I have a* 1/32 scale Carrera* Audi R8 stitting on my desk and I just looked at the tires. Slicks in back, treaded tires up front.


----------



## tabcomary (Jun 2, 2010)

*surfaces*

Even on the roughest HO track, I think a slick will result in the best traction. Tire treads are designed mainly to channel water away, or to deal with loose soil. The only exception I can think of is if you had a very smooth track, and could make a very soft (A 10?) tire with tiny dimples or pores in the surface that could act as suction cups.


----------



## Ralphthe3rd (Feb 24, 2011)

Although the original topic seems Moot now, here's a pic of the Tabcomary Tires I was talking about, that I added Tread/Grooves to...slightly hard to see though.








BTW- only the left rear tire was used in this photo, as an experiment to see if the inside tire would spin more easily on my oval in the corners, and it actually did, and improved the cornering !


----------



## FOSTBITTEN (Aug 1, 2013)

Cool RT3 I like that idea for the oval that is so cool looking. I may have to get groovy.

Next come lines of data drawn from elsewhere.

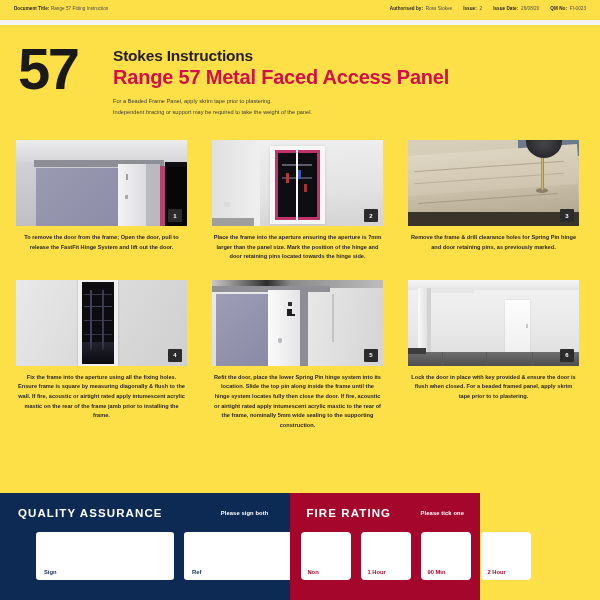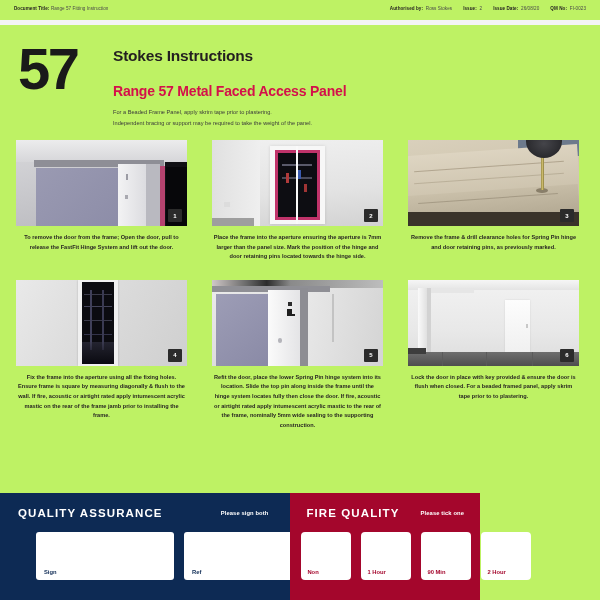--- a/index.html
+++ b/index.html
@@ -16,7 +16,7 @@
     position: relative;
     width: 600px;
     height: 600px;
-    background: #bef264;
+    background: #fde047;
   }
 
   

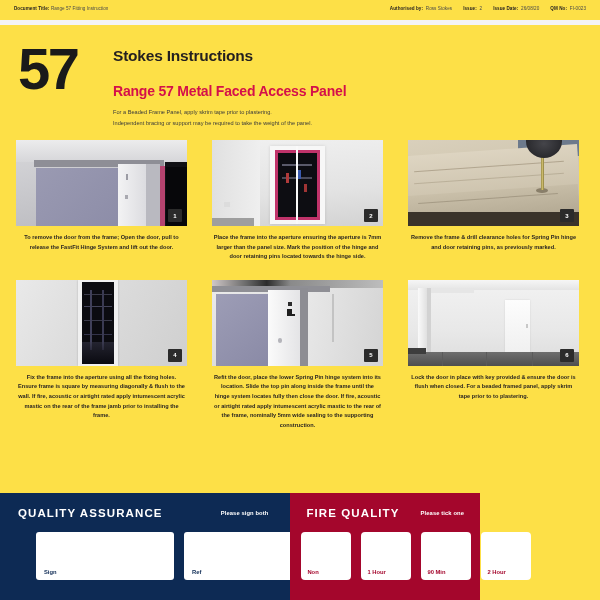--- a/index.html
+++ b/index.html
@@ -78,12 +78,12 @@
     line-height: 1.12;
   }
   .title-sub {
-    font-size: 14px;
+    font-size: 20px;
     font-weight: bold;
     color: #d4104a;
     letter-spacing: -0.2px;
     line-height: 1.12;
-    margin-top: 20px;
+    margin-top: 2px;
   }
   .title-notes { margin-top: 7px; }
   .title-note {

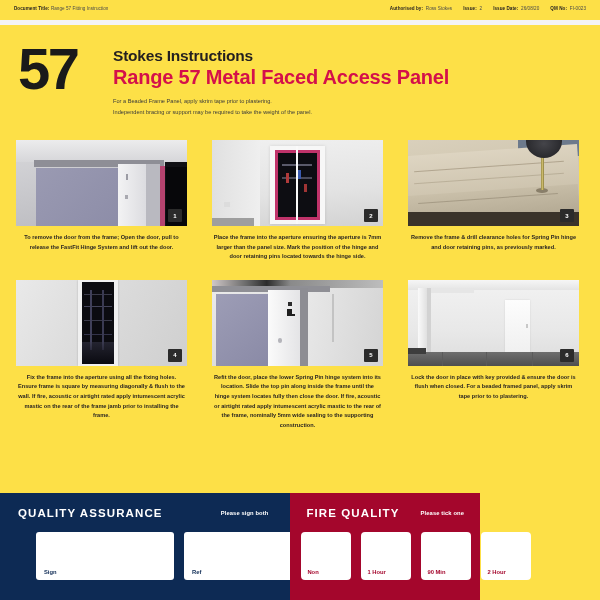--- a/index.html
+++ b/index.html
@@ -507,7 +507,7 @@
     </div>
 
     <div class="band-fire">
-      <div class="band-head">FIRE QUALITY</div>
+      <div class="band-head">FIRE RATING</div>
       <div class="band-hint">Please tick one</div>
       <div class="fire-boxes">
         <div class="fire-box">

I don't know if this would be a place to post this idea but anyway here it goes. Tires made especially for cleaning the track. I am not sure if this has been tried before or even if it would work. But if it would work it would be a cool way to clean the surface. Just slip on a set of "scrubbers or cleaners" & run some laps. Make them a different color so that you can see how dirty the surface is. Make them easy to clean & put the car back on the track. Run it again until the tires are clean. Then go the next lane and do it again. 

Sure cleaning the track with a rag works. But it would be more fun to clean it this way IMO.


----------



## old blue (May 4, 2007)

Tracks are generally too long for a small thing like a tire to clean it. I agree it would be funner. AJs made a track cleaner that was moderately effective with a pad that cleaned behind the truck. 

Back to the treaded tires... Ralph, did the Willys in the picture have traction magnets? I find that traction magnets can offset dry rubber tires or improve the performance of skinny tires and wondered if we could have the look of the tread and sufficient performance by adding traction magnets.

Discuss.

Old Blue


----------



## Ralphthe3rd (Feb 24, 2011)

Old blue, No Way to the Traction Mags ! No Cars with Traction Mags(except Magna Traction type) are allowed to race on my Dirt Oval 
PS- drifting on Dirt Tracks is Cool :thumbsup: and so Traction mags are Taboo here, except for my Dragstrip.


----------



## FOSTBITTEN (Aug 1, 2013)

Old Blue I agree with RT3 I don't run the traction mags on my cars either. Heck a AW X-traction with the magnet in & silicone tires. Can go around my oval wide open. I keep one chassis with the mag in so a nooby can make some laps w/o coming off. The car is faster than any other car I have because of that mag in, even on rubber tires! 

But they are not as much fun to race. Maybe if I was to groove the tires plus using the mags would be something worth trying.


----------